(Edit difference data)
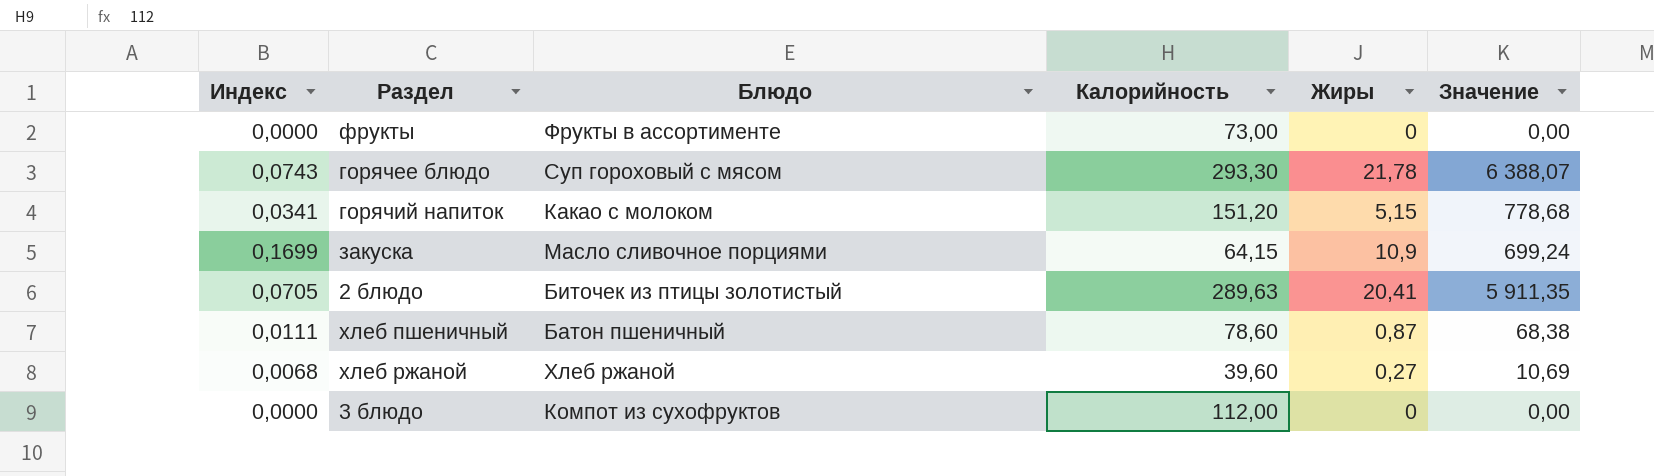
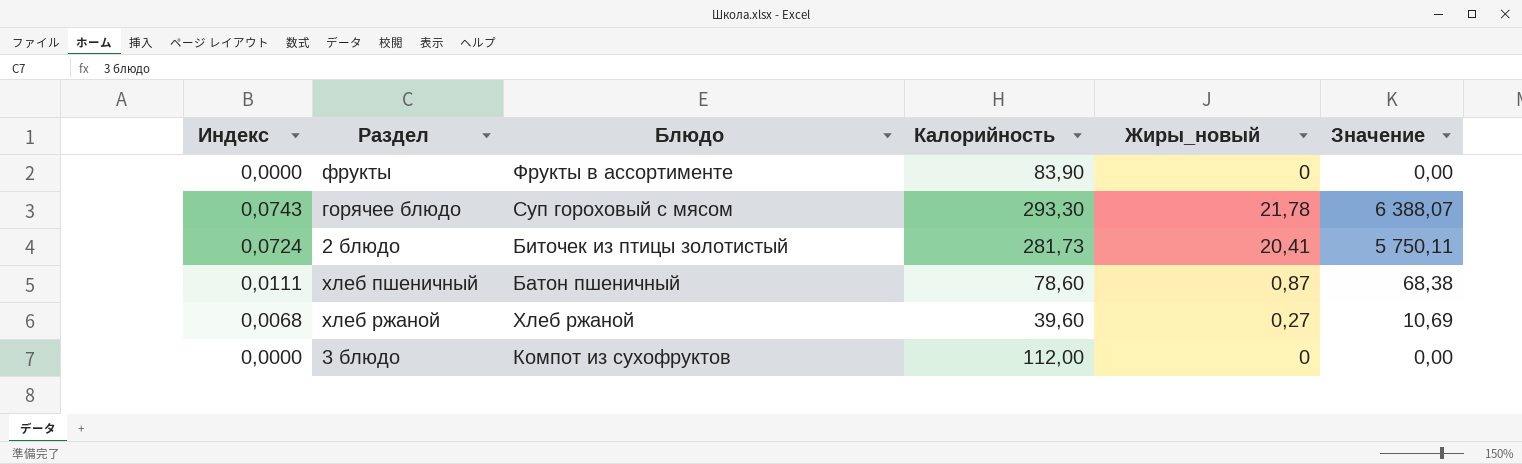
column name: Жиры -> Жиры_новый
row горячий напиток: 0,0341 | Какао с молоком | 151,20 | 5,15 | 778,68 -> none
row закуска: 0,1699 | Масло сливочное порциями | 64,15 | 10,9 | 699,24 -> none
фрукты | Калорийность: 73,00 -> 83,90
2 блюдо | Индекс: 0,0705 -> 0,0724
2 блюдо | Калорийность: 289,63 -> 281,73
2 блюдо | Значение: 5 911,35 -> 5 750,11

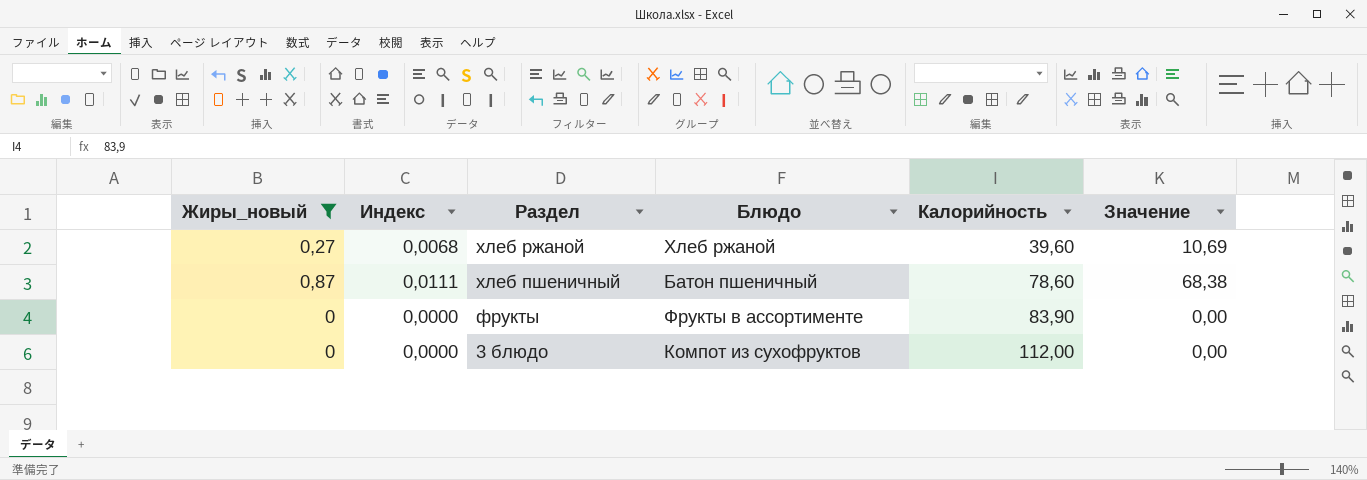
filter: none -> Жиры_новый <= 0,87
row order: none -> Раздел descending
column Жиры_новый | position: 5 -> 1

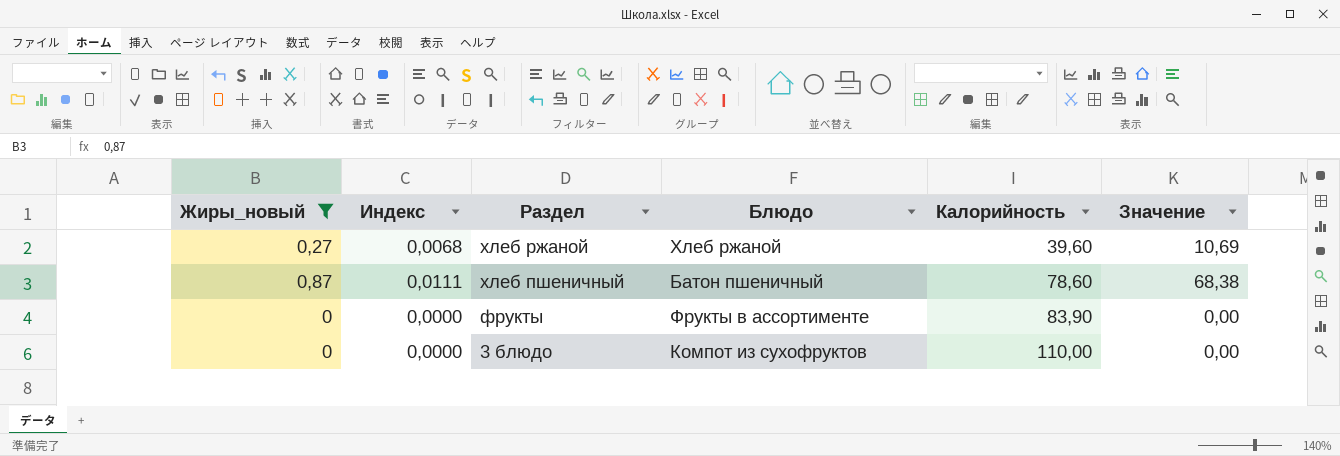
3 блюдо | Калорийность: 112,00 -> 110,00

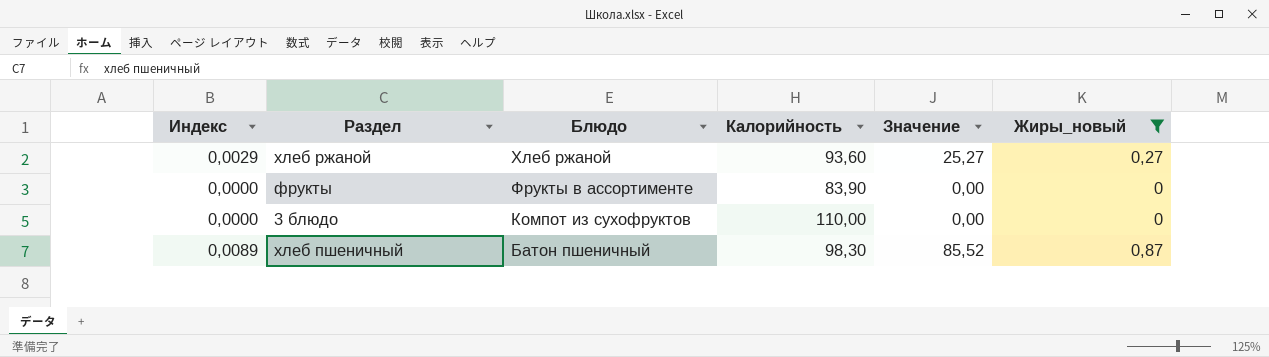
row order: Раздел descending -> Блюдо descending
column Жиры_новый | position: 1 -> 6
хлеб ржаной | Индекс: 0,0068 -> 0,0029
хлеб ржаной | Калорийность: 39,60 -> 93,60
хлеб ржаной | Значение: 10,69 -> 25,27
хлеб пшеничный | Индекс: 0,0111 -> 0,0089
хлеб пшеничный | Калорийность: 78,60 -> 98,30
хлеб пшеничный | Значение: 68,38 -> 85,52

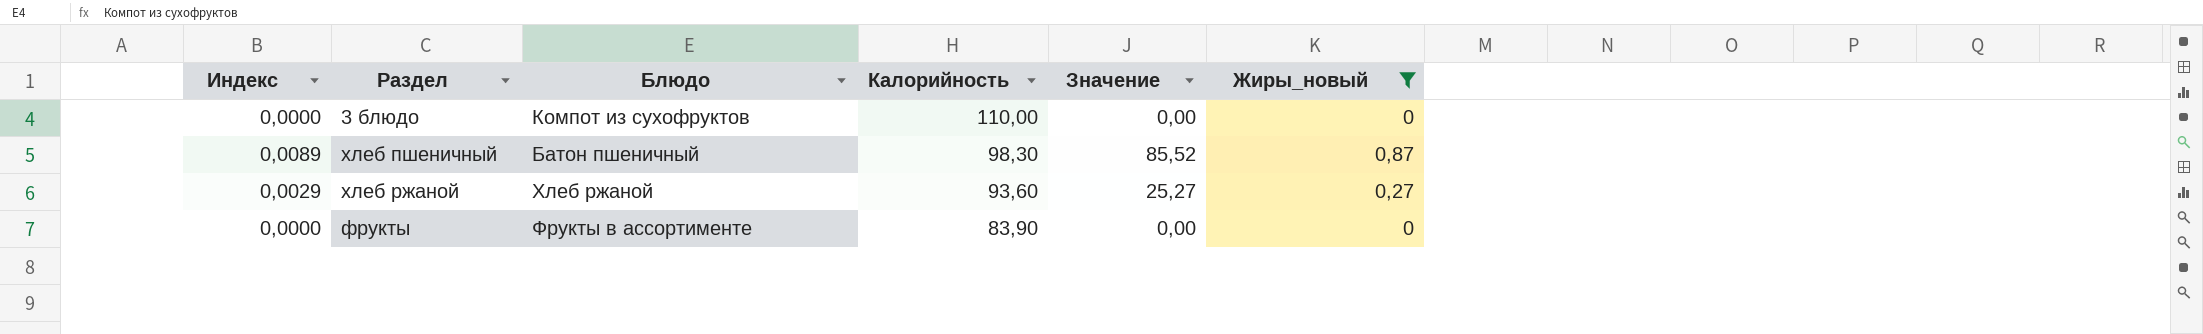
row order: Блюдо descending -> Калорийность descending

AIM OF THE EXERCISE: The line that contains "row order: Раздел" begins the range and the last line of the entries ends it; print that range exactly, without pictures.

EXERCISE RESULT:
row order: Раздел descending -> Блюдо descending
column Жиры_новый | position: 1 -> 6
хлеб ржаной | Индекс: 0,0068 -> 0,0029
хлеб ржаной | Калорийность: 39,60 -> 93,60
хлеб ржаной | Значение: 10,69 -> 25,27
хлеб пшеничный | Индекс: 0,0111 -> 0,0089
хлеб пшеничный | Калорийность: 78,60 -> 98,30
хлеб пшеничный | Значение: 68,38 -> 85,52

row order: Блюдо descending -> Калорийность descending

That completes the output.